Haiti is widely recognized as the only state born out of a successful slave revolt, but the country’s early history remains scarcely understood. In this deeply researched and original volume, Johnhenry Gonzalez weaves a history of early independent Haiti focused on crop production, land reform, and the unauthorized rural settlements devised by former slaves of the colonial plantation system. Analyzing the country’s turbulent transition from the most profitable and exploitative slave colony of the eighteenth century to a relatively free society of small farmers, Gonzalez narrates the origins of institutions such as informal open-air marketplaces and rural agrarian compounds known as lakou.

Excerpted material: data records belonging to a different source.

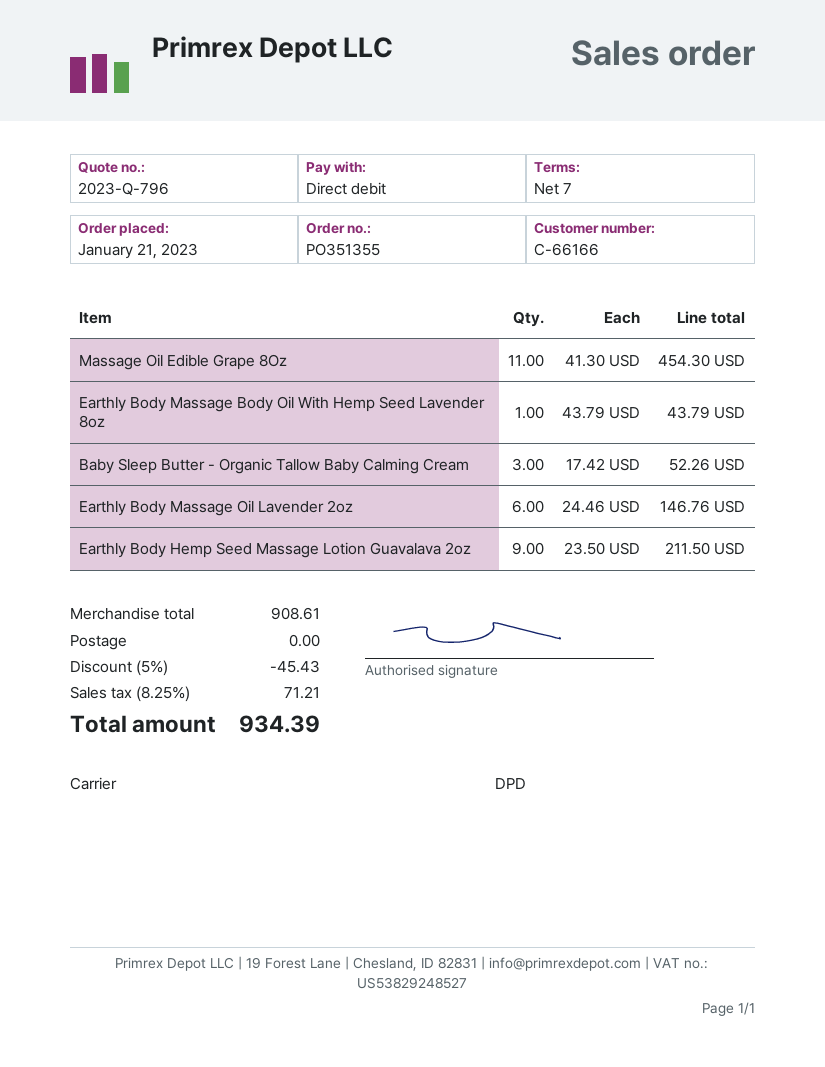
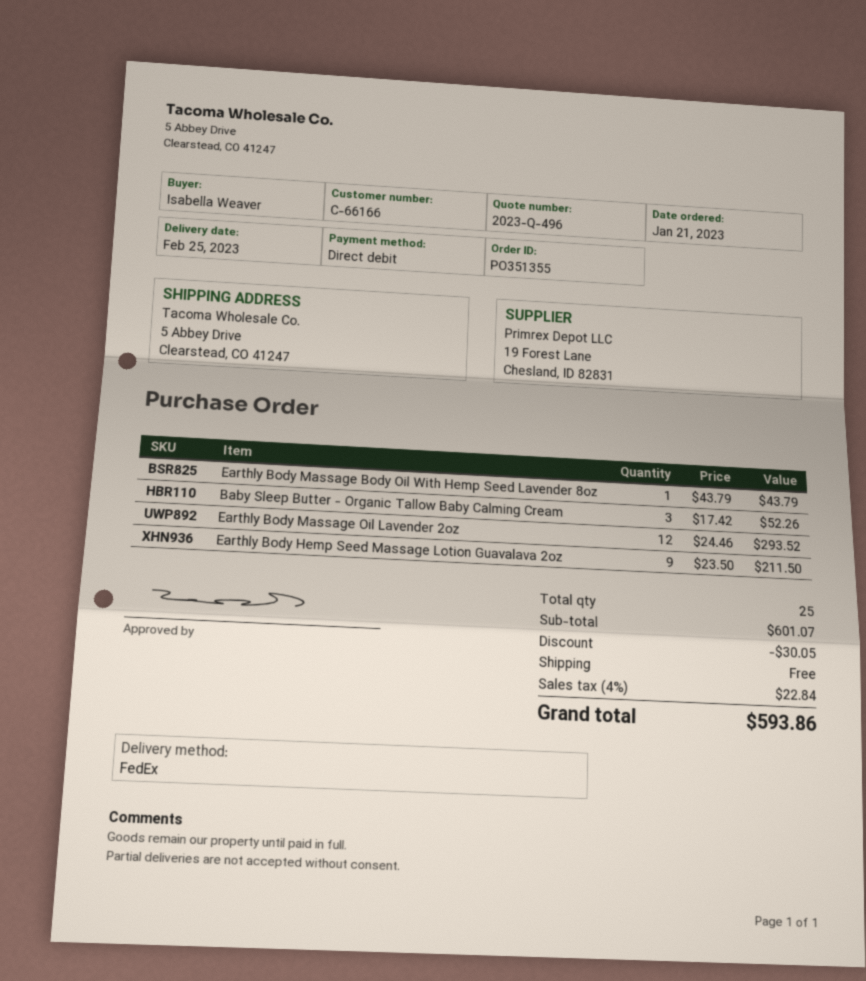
quote number: 2023-Q-796 -> 2023-Q-496
shipping method: DPD -> FedEx
Massage Oil Edible Grape 8Oz: 11 x 41.30 = 454.30 -> none
Earthly Body Massage Oil Lavender 2oz: 6 x 24.46 = 146.76 -> 12 x 24.46 = 293.52
subtotal: 908.61 -> 601.07
discount: 45.43 -> 30.05
tax: 8.25% = 71.21 -> 4% = 22.84
total: 934.39 -> 593.86

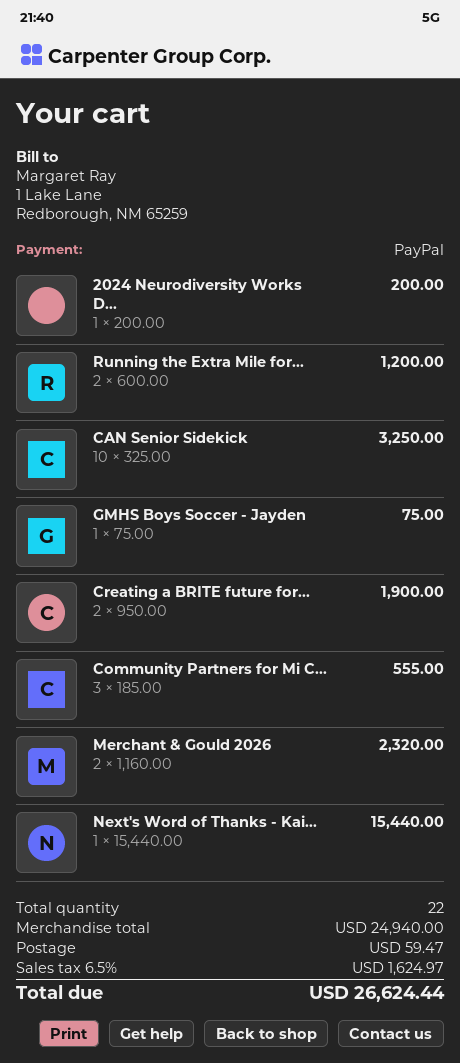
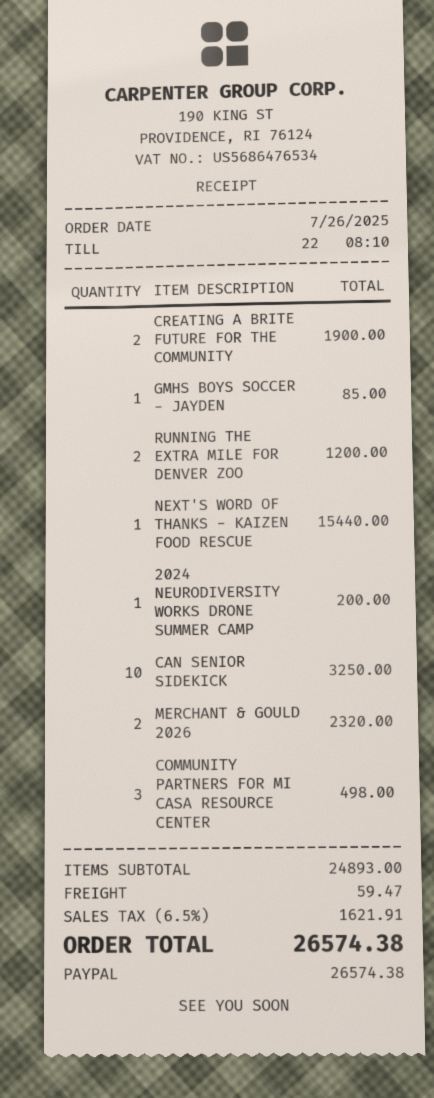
GMHS Boys Soccer - Jayden: 1 for 75.00 -> 1 for 85.00
Community Partners for Mi C...: 3 for 555.00 -> 3 for 498.00
subtotal: 24940.00 -> 24893.00
tax: 6.5% = 1624.97 -> 6.5% = 1621.91
total: 26624.44 -> 26574.38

Drawing on seldom-studied primary sources to contribute to a growing body of early Haitian scholarship, he argues that Haiti’s legacy of runaway communities and land conflict was as formative as the Haitian Revolution in developing the country’s characteristic agrarian, mercantile, and religious institutions.

Johnhenry Gonzalez is a lecturer in Caribbean history at the University of Cambridge, where he teaches courses on modern Caribbean history, Atlantic slavery, and the African diaspora in the New World.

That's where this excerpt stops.